Si potrebbero menzionare tanti aneddoti sulla sua vita. Mi sembra opportuno aggiungere alcuni passaggi estratti dalle memorie scritte da un suo confratello gesuita, L.B. Palladino, pochi giorni dopo la morte di p. Ravalli. Sono la preziosa testimonianza diretta di come la vita di padre Antonio sia stata una costante conformazione a Cristo: «La passione predominante di Padre Ravalli per tutta la sua vita era stata quella di fare del bene all’anima e al corpo di tutti, indipendentemente da età, razza, credo o condizione, con una sola preferenza per i più poveri o i più sofferenti. Non era mai più felice di quando, come sacerdote, aiutava un peccatore a riconciliarsi con Dio; o, come medico, alleviava, a costo della propria tranquillità e del proprio benessere, i mali e le pene di qualche povero sofferente. Nelle sue maniere, nei suoi modi e nella sua vita era semplice come un bambino. Intensamente affettuoso, era non meno espansivo che sincero e costante nel suo affetto. A una pia dama distinta, che gli aveva chiesto se, durante i molti anni trascorsi sulle Montagne Rocciose, non avesse provato il desiderio di rivedere la sua patria, i suoi genitori, rispose: “Sì, e avrei potuto avere quel piacere. Ma allora – continuò – il sacrificio non sarebbe stato completo” e abbassando la testa sul petto scoppiò in lacrime e singhiozzò come un bambino. Di indole naturalmente allegra, la sua conversazione era sempre brillante, allegra e piacevole, e molte delle sue argute frasi, molte battute divertenti e storielle piacevoli sono diventate un classico in tutto il paese».

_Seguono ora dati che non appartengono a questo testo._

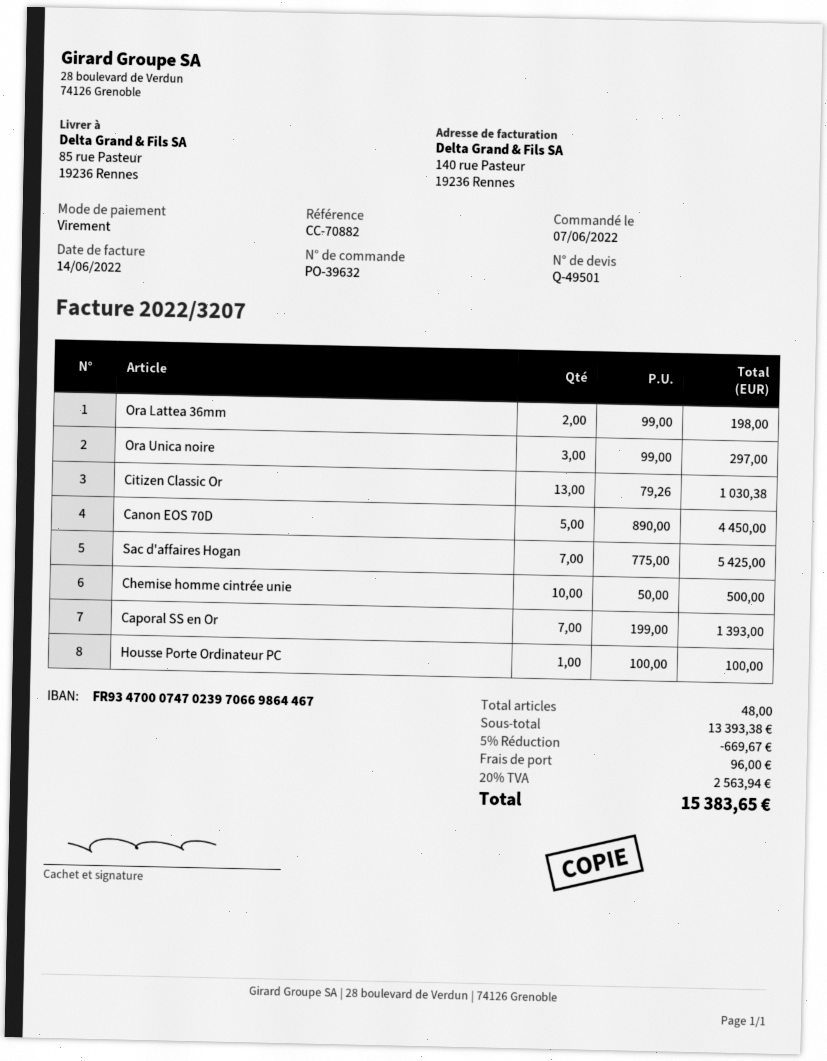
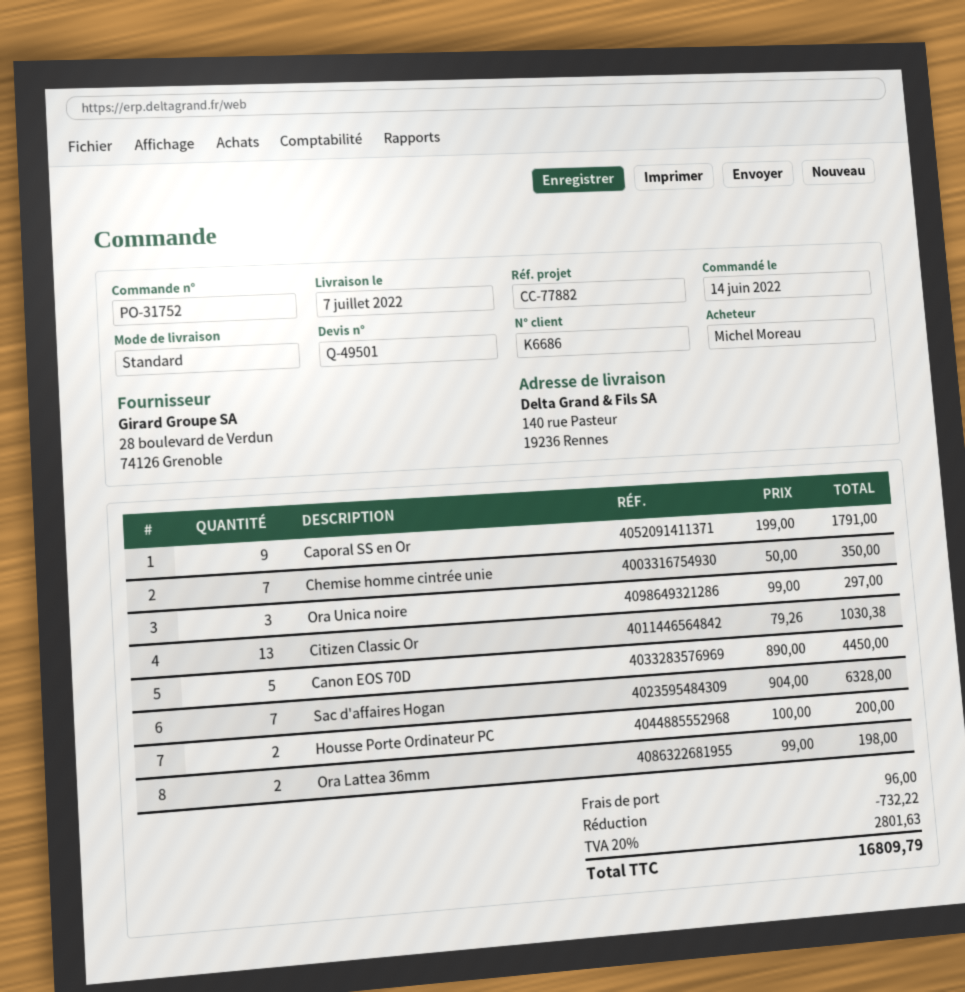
order number: PO-39632 -> PO-31752
order date: 2022-06-07 -> 2022-06-14
reference: CC-70882 -> CC-77882
ship to: 85 rue Pasteur, 19236 Rennes -> 140 rue Pasteur, 19236 Rennes
Sac d'affaires Hogan: 7 x 775.00 = 5425.00 -> 7 x 904.00 = 6328.00
Chemise homme cintrée unie: 10 x 50.00 = 500.00 -> 7 x 50.00 = 350.00
Caporal SS en Or: 7 x 199.00 = 1393.00 -> 9 x 199.00 = 1791.00
Housse Porte Ordinateur PC: 1 x 100.00 = 100.00 -> 2 x 100.00 = 200.00
discount: 669.67 -> 732.22
tax: 20% = 2563.94 -> 20% = 2801.63
total: 15383.65 -> 16809.79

L’attaccamento degli abitanti del Montana, di qualsiasi provenienza ed estrazione sociale, per padre Ravalli si è immediatamente manifestato anche attraverso riconoscimenti pubblici. Il primo si ebbe nel 1893 quando il Parlamento del nuovo Stato del Montana, dovendo istituire una nuova contea nella Bitterroot Valley, decise di chiamarla “Ravalli County” (Contea di Ravalli). Il secondo tributo pubblico è più recente: il 16 marzo 2005 la Montana Historical Society (che preserva e condivide la storia e l’eredità culturale del Montana) ha inserito padre Ravalli nella “Gallery of Outstanding Montanans”, reputandolo una delle figure più significative dello Stato. Per giungere, infine, ai nostri giorni è bene riportare, seppur brevemente, il bellissimo e significativo incontro, avvenuto lo scorso 23 settembre, tra la comunità parrocchiale dell’Unità Pastorale Borgovado e una piccola delegazione legata a padre Ravalli. Un discendente di padre Antonio, il dott. Carlo Ravalli con sua moglie, assieme alla dott.ssa Dora E. Bradt (responsabile dell’organizzazione non-profit che si occupa della gestione della St. Mary’s Mission) e un piccolo gruppetto di fedeli sono venuti a visitare il Santuario di S. M. in Vado. È stata ldonata loro una fotografia in alta risoluzione di padre Ravalli, datato 17 maggio 1812. Un gesto semplice, nato dal desiderio di custodire una memoria comune e di far crescere una vera amicizia ecclesiale tra Ferrara e il Montana, tra S. M. in Vado e la St. Mary Mission.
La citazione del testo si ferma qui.